A friend volunteers at a juvenile detention center and I went with her a few times to assist. I was asked to consider what regular programming could be offered and it clicked. I recommended they add in yoga because teaching young people yoga could make make a massive difference in their lives that they can carry with them wherever they go. I was inspired even further after reading about the success of the Holistic Life Foundation. They are doing amazing work bringing yoga and meditation into schools in Baltimore. CNN wrote about how “kids here stretch, do yoga and practice deep breathing.

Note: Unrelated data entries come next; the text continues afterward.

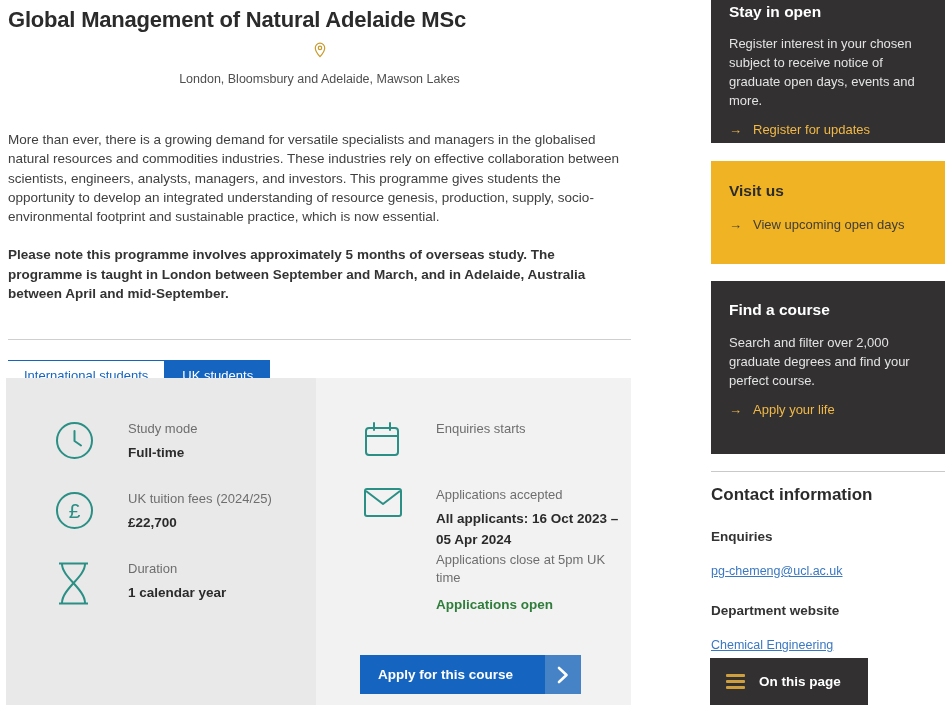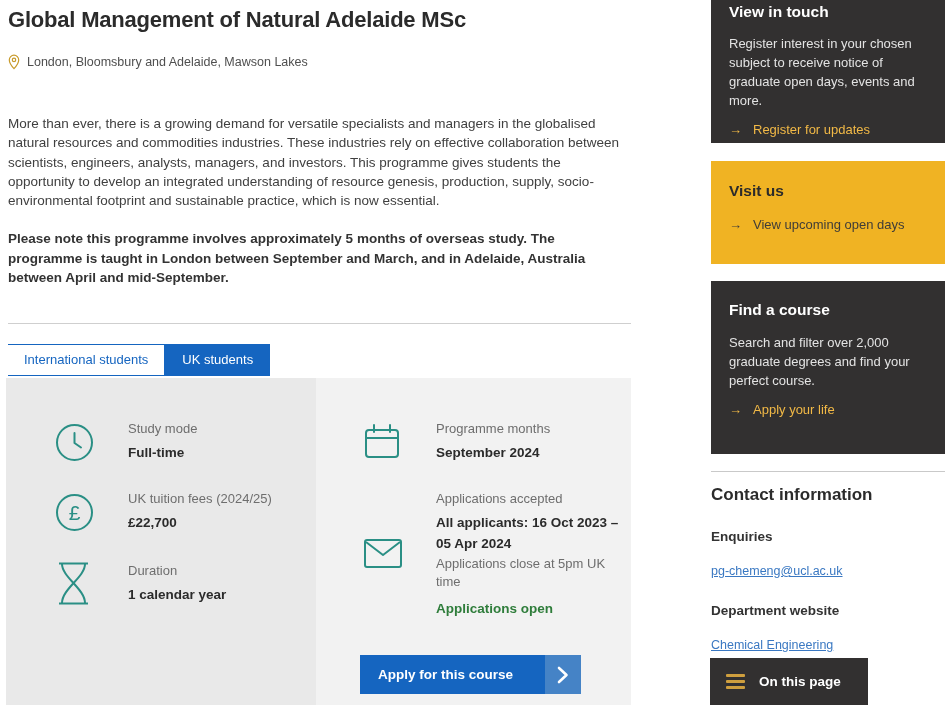--- a/index.html
+++ b/index.html
@@ -192,7 +192,7 @@
   <div class="sidebar">
 
     <div class="side-box dark box-stay">
-      <h2>View in touch</h2>
+      <h2>Stay in open</h2>
       <p class="box-text">Register interest in your chosen subject to receive notice of graduate open days, events and more.</p>
       <div class="box-link">
         <span class="arrow">→</span>

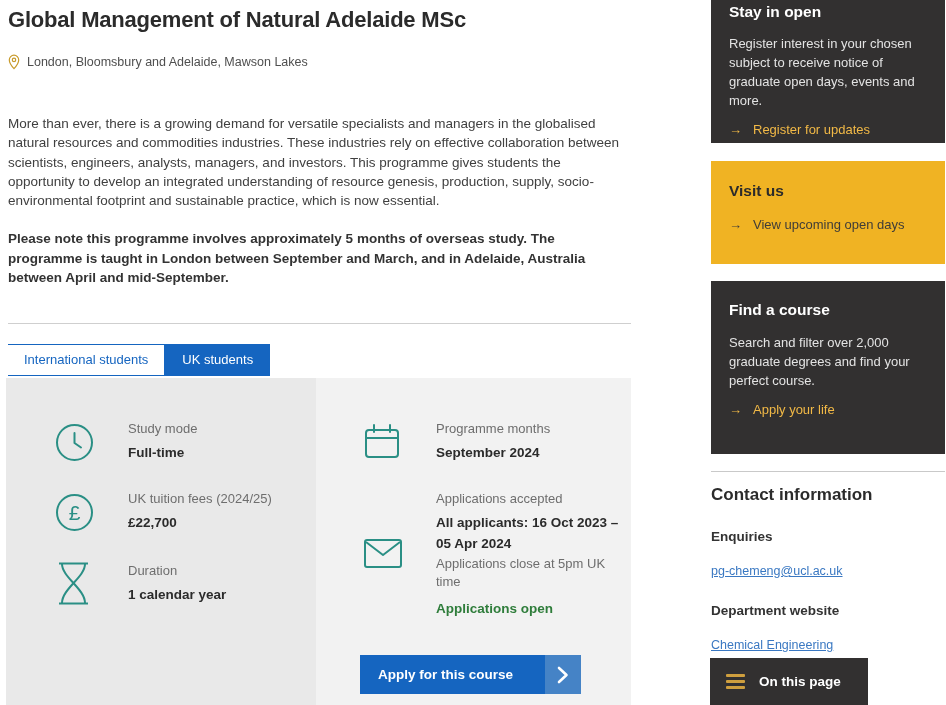--- a/index.html
+++ b/index.html
@@ -10,7 +10,7 @@
   
   .main { position:absolute; left:8px; top:0; width:623px; }
   .page-title { padding-top:7px; font-size:22px; font-weight:bold; color:#2b2b2b; letter-spacing:-0.2px; }
-  .location-row { margin-top:21px; display:flex; align-items:center; gap:7px; font-size:12.5px; color:#4f4f4f; }
+  .location-row { margin-top:9px; display:flex; align-items:center; gap:14px; font-size:12.5px; color:#4f4f4f;flex-direction:column; }
   .intro-para { margin-top:44px; font-size:13.5px; line-height:19.3px; color:#404040; }
   .note-para { margin-top:19px; font-size:13.5px; line-height:19.5px; font-weight:bold; color:#333; }
   .main-divider { margin-top:35px; border:none; border-top:1px solid #cfcfcf; }

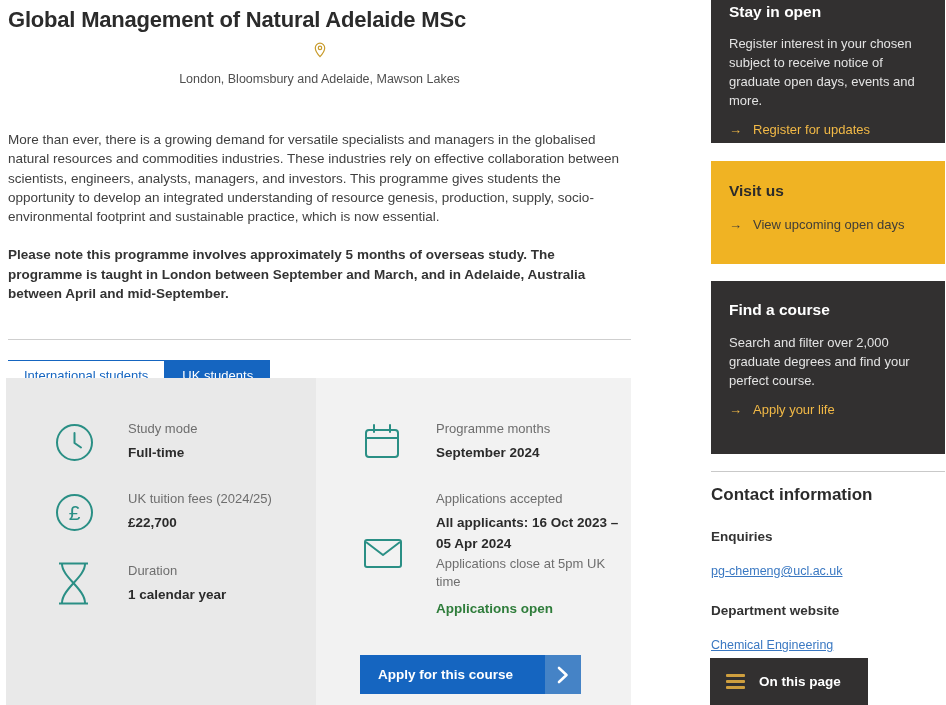--- a/index.html
+++ b/index.html
@@ -24,7 +24,7 @@
   .panel { position:absolute; left:6px; top:378px; width:625px; height:327px; display:flex; }
   .panel-left  { width:310px; background:#e9e9e9; padding:42px 0 0 49px; }
   .panel-right { flex:1; background:#f2f2f2; padding:42px 0 0 47px; position:relative; }
-  .info-item { display:flex; margin-bottom:27px;align-items:center; }
+  .info-item { display:flex; margin-bottom:27px; }
   .info-icon { width:73px; flex:none; padding-top:1px; }
   .info-text { width:186px; }
   .info-label { font-size:13px; color:#6e6e6e; line-height:17px; }

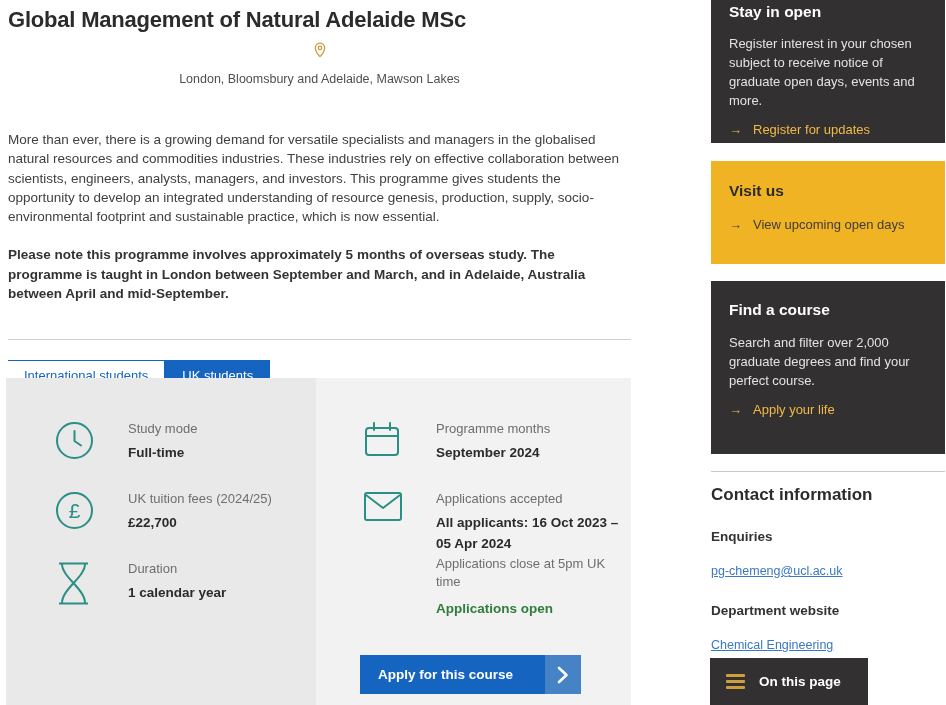--- a/index.html
+++ b/index.html
@@ -158,7 +158,7 @@
           </svg>
         </span>
         <div class="info-text">
-          <div class="info-label">Programme months</div>
+          <div class="info-label">Enquiries starts</div>
           <div class="info-value">September 2024</div>
         </div>
       </div>

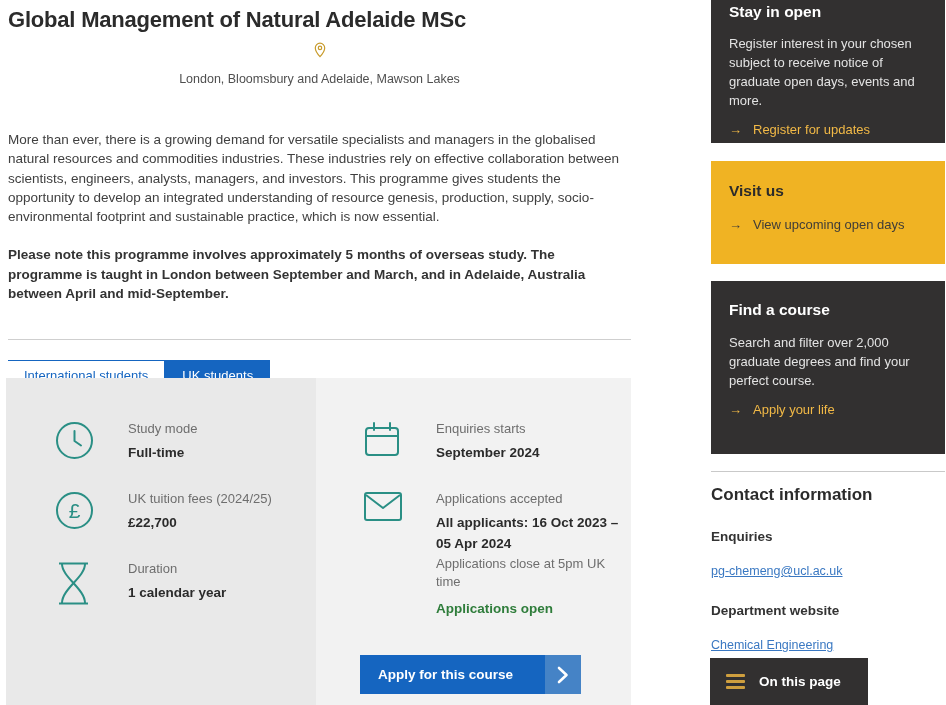--- a/index.html
+++ b/index.html
@@ -159,7 +159,6 @@
         </span>
         <div class="info-text">
           <div class="info-label">Enquiries starts</div>
-          <div class="info-value">September 2024</div>
         </div>
       </div>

More important, staff say, they build an ability to be mindful and calm.” These abilities are built from creating a practice and adding a little each time they get on their mat.
The science supports adopting the practice of yoga. “Yoga remains a natural and readily available approach to maintaining wellness and treating mental health issues, says Sat Bir Khalsa, PhD, a neuroscientist and professor of medicine at Harvard Medical School at Brigham.” This is a practice that everyone can benefit from. “The practice enhances resilience and improves mind-body awareness, which can help people adjust their behaviors based on the feelings they're experiencing in their bodies, according to Khalsa.” So keep practicing your yoga, it is good for you, will benefit you and everyone around you.